Le ministre chinois des Affaires étrangères Wang Yi et le secrétaire d’État américain Antony Blinken ont assisté à la réunion de l’ASEAN ; Jeudi, Wang a dénoncé la visite de Pelosi comme une démonstration de la “faillite” de la politique et de la crédibilité américaines, la qualifiant de “comportement maniaque, irresponsable et hautement irrationnel”.

Un jour plus tard, après que Pékin a tiré ses missiles sur Taïwan, Blinken a déclaré que la Chine avait “choisi de réagir de manière excessive et d’utiliser la visite de la présidente Pelosi comme prétexte pour accroître l’activité militaire provocatrice dans et autour du détroit de Taïwan”.

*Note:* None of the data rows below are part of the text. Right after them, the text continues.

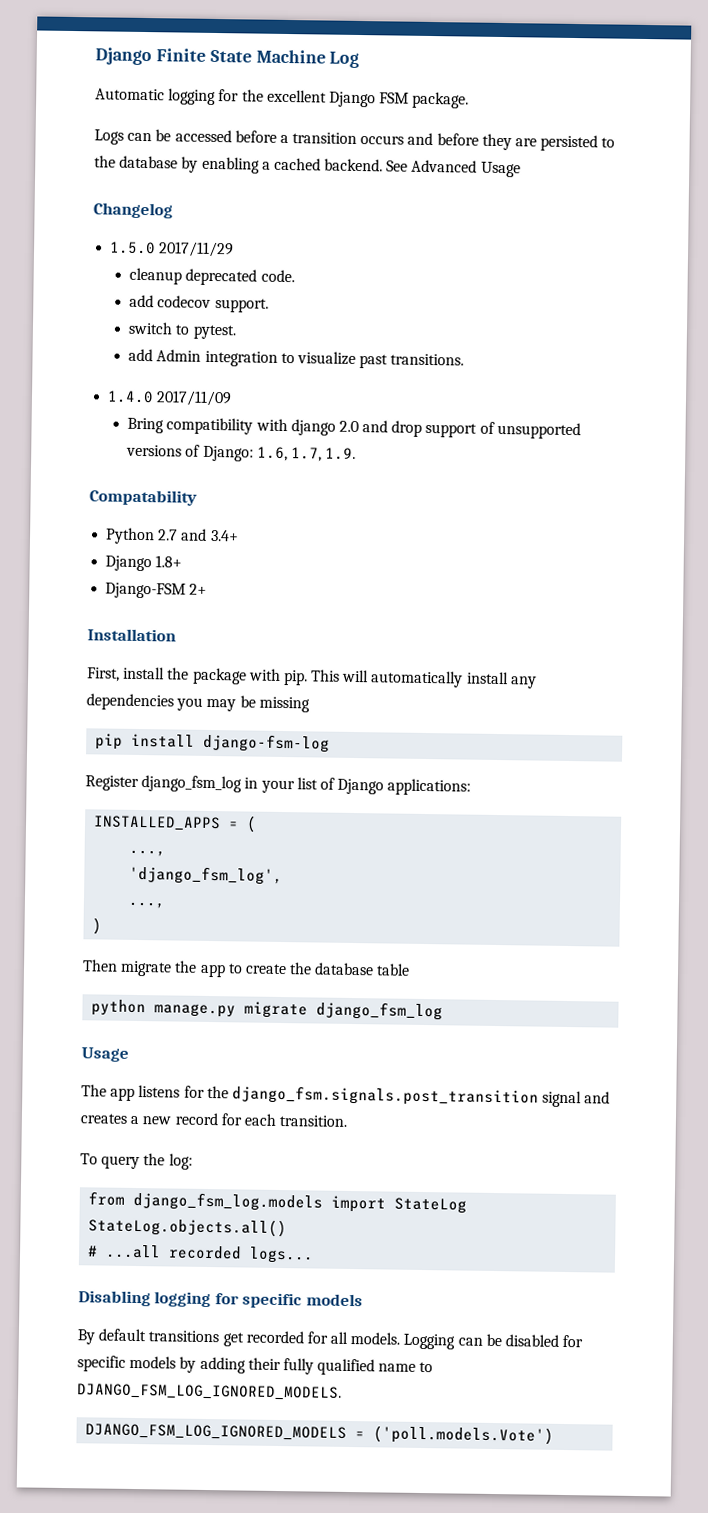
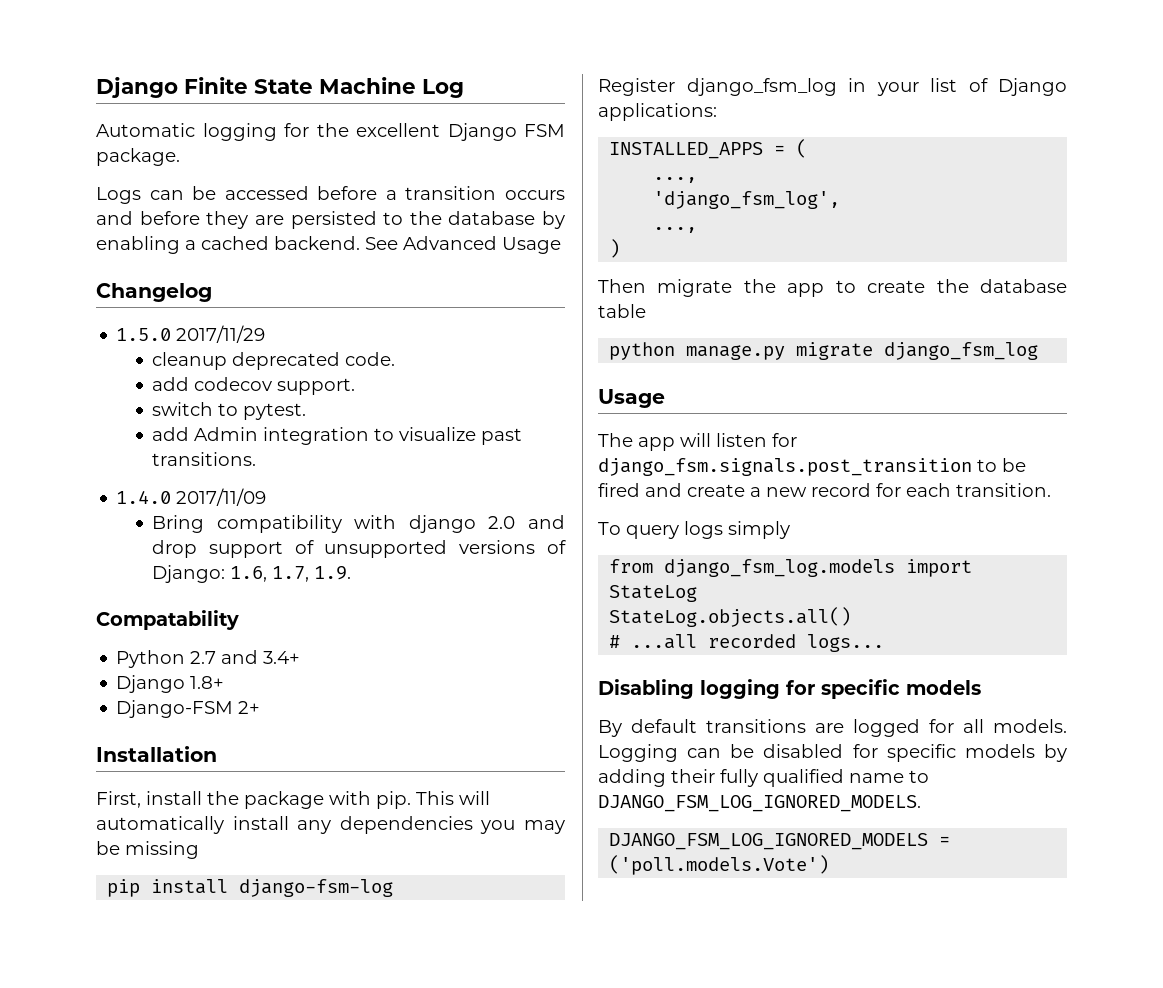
[138,1085,611,1108] [80,1113,127,1124] listens for the django_fsm.signals.post_transition signal and creates -> [680,433,797,447] [598,458,1026,476] [598,483,745,497] will listen for django_fsm.signals.post_transition to be fired and create
[143,1153,193,1170] the log: -> [684,521,790,539] logs simply
[222,1330,304,1347] get recorded -> [815,719,920,737] are logged

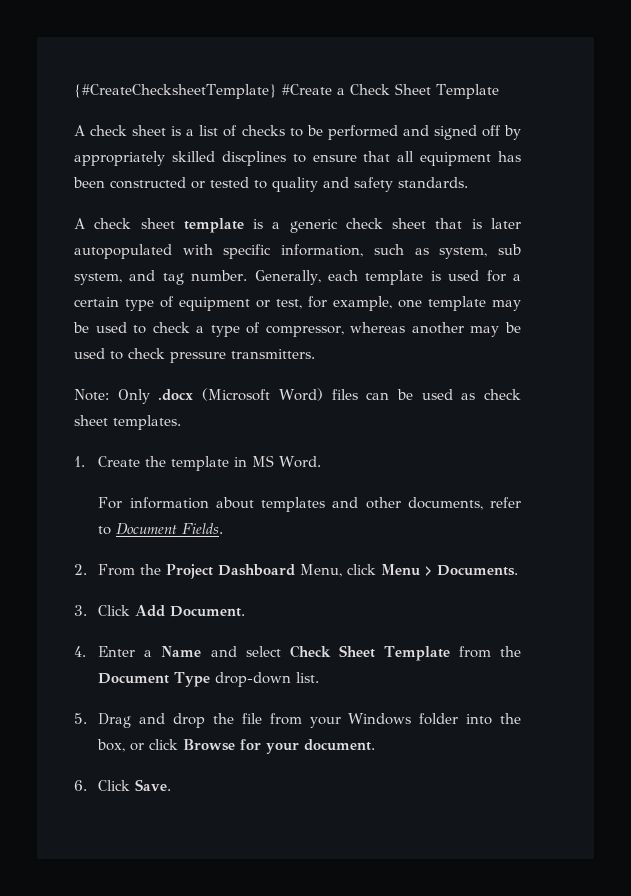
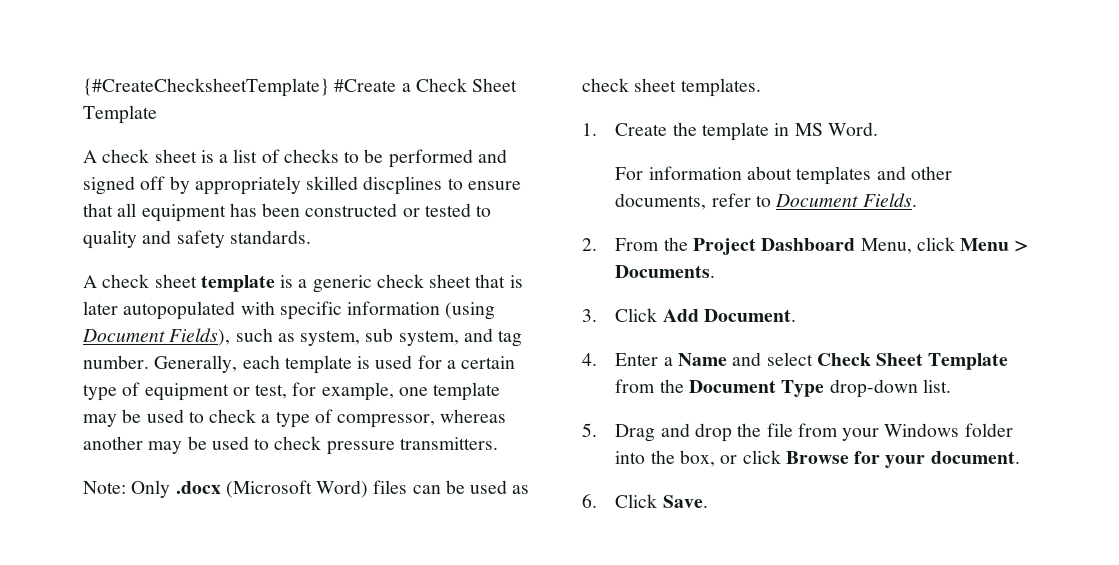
[281,244,364,257] information, -> [347,301,496,320] [82,328,231,346] information (using Document Fields),

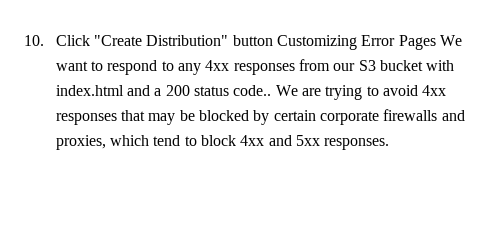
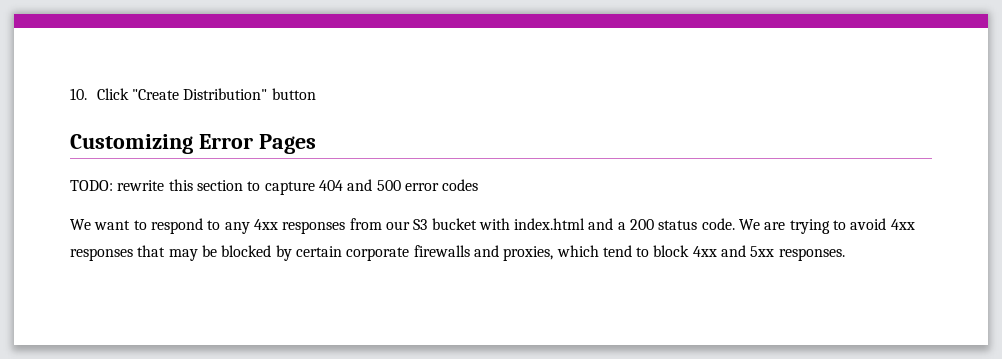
(273, 40) none -> (316, 94) //
(436, 42) none -> [70,179,479,195] // TODO: rewrite this section to capture 404 and 500 error codes //
[233,85,272,96] code.. -> [701,218,735,230] code.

Samedi, Sokhonn a qualifié la réunion de animée et a déclaré qu’il devait appeler tous les ministres à parler de manière calme, digne, polie, civilisée et diplomatique.

“Il y avait des arguments solides, mais à notre avis, il vaut bien mieux que nous échangeions des mots que des médias moins amicaux”, a-t-il déclaré.

Le Japon et d’autres économies du G7 ont exhorté la Chine à arrêter ses exercices militaires et à maintenir le statu quo dans la région.

Pékin n’a pas tenu compte de ces appels. Au lieu de cela, il a répondu en annulant les futurs appels téléphoniques entre les dirigeants chinois et américains de la défense et les réunions navales annuelles entre les deux pays. Il a également annulé les réunions prévues entre les responsables chinois et japonais.

La Chine a également convoqué des ambassadeurs des États-Unis, du Japon et de plusieurs pays européens.

Vendredi, le ministère chinois des Affaires étrangères a annoncé une série de contre-mesures contre les États-Unis, y compris des sanctions contre Pelosi et sa famille immédiate.

La Chine a également suspendu les pourparlers bilatéraux sur le climat et suspendu la coopération sur des questions telles que le rapatriement des immigrants illégaux et les enquêtes sur la criminalité transnationale et les opérations liées à la drogue.

“Nous ne devons pas prendre en otage la coopération sur des questions d’intérêt mondial en raison des différences entre nos deux pays”, a déclaré Blinken aux journalistes samedi, s’exprimant à Manille, la capitale philippine.

La décision de la Chine de suspendre les négociations sur le climat “pourrait avoir des conséquences durables pour l’avenir de la région, l’avenir de notre planète” et punirait le monde en développement plutôt que les Etats-Unis, a-t-il ajouté.